_Records provided:_
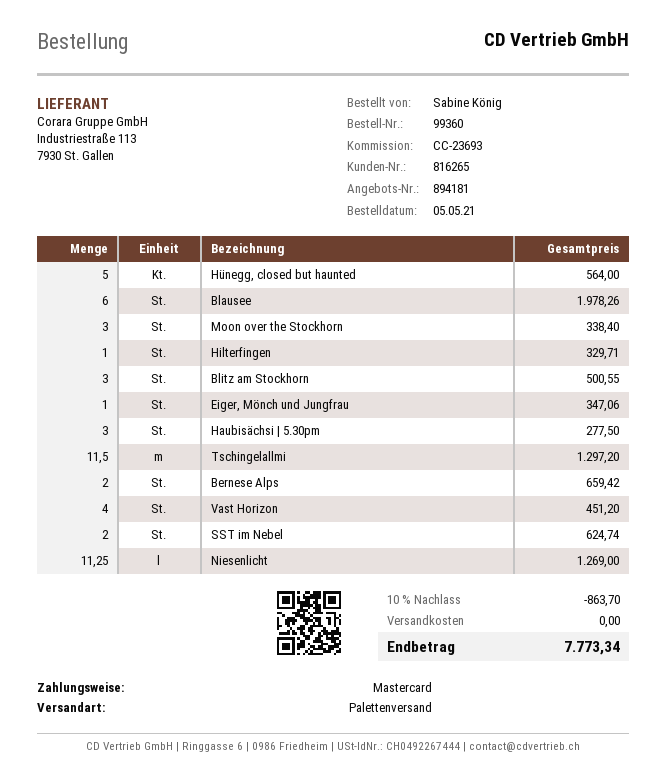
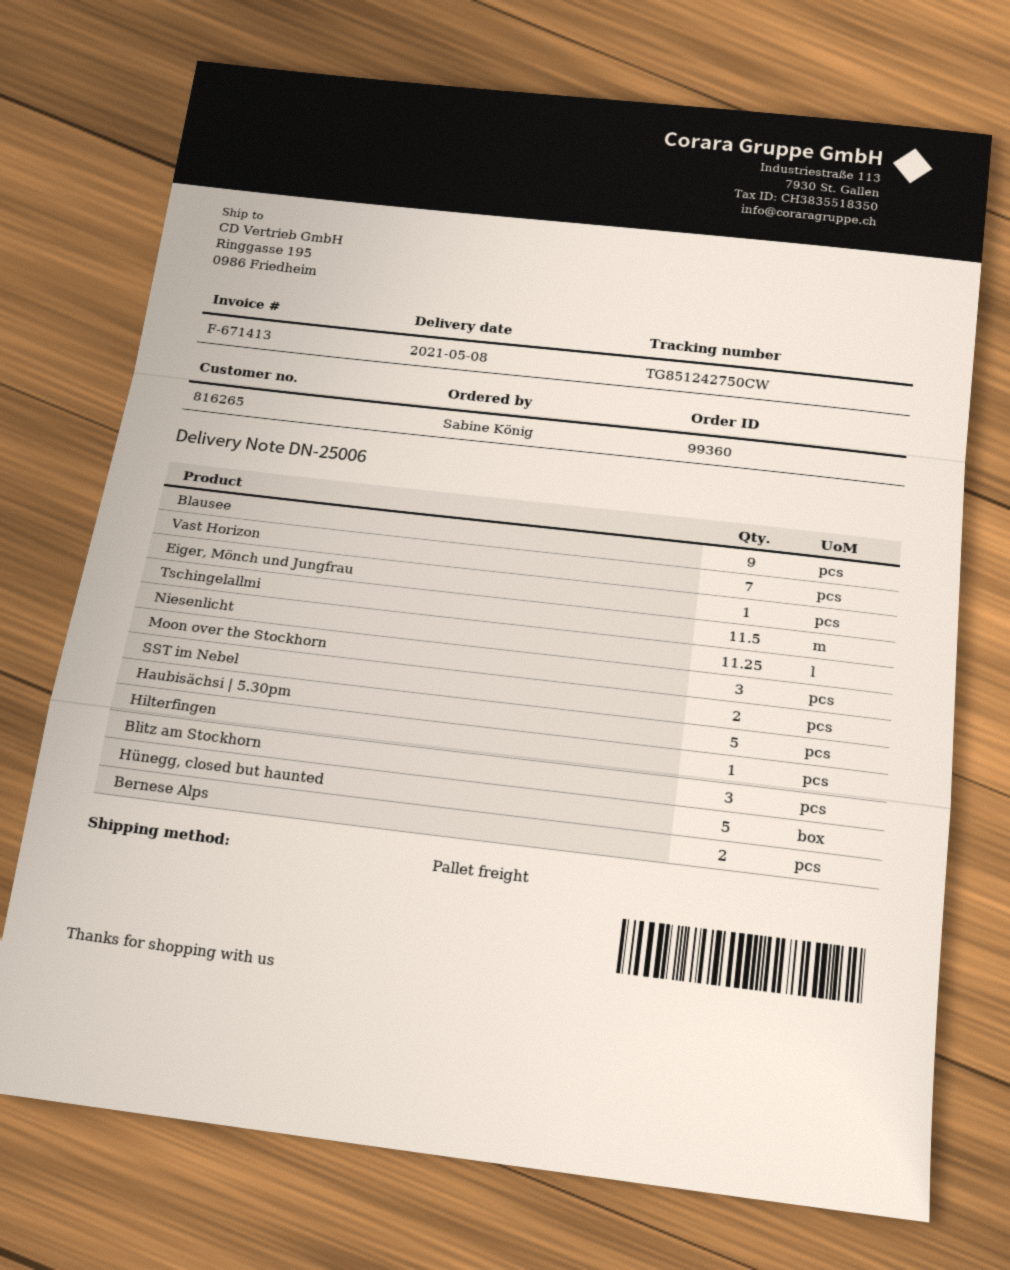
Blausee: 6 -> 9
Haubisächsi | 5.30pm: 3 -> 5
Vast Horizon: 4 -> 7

---

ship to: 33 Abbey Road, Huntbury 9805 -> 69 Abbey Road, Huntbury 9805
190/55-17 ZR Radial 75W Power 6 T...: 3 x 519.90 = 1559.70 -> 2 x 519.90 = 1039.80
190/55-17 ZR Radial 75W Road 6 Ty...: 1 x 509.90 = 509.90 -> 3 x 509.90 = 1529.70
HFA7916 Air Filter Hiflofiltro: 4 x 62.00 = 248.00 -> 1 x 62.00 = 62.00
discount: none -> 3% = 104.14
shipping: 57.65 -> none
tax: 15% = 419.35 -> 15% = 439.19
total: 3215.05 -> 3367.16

_Your assignment:_
From the entries above, extract only the lines running from the one containing "Blausee: 6 -> 9" through the one containing "Vast Horizon: 4 -> 7", inclusive.

_Answer below:_
Blausee: 6 -> 9
Haubisächsi | 5.30pm: 3 -> 5
Vast Horizon: 4 -> 7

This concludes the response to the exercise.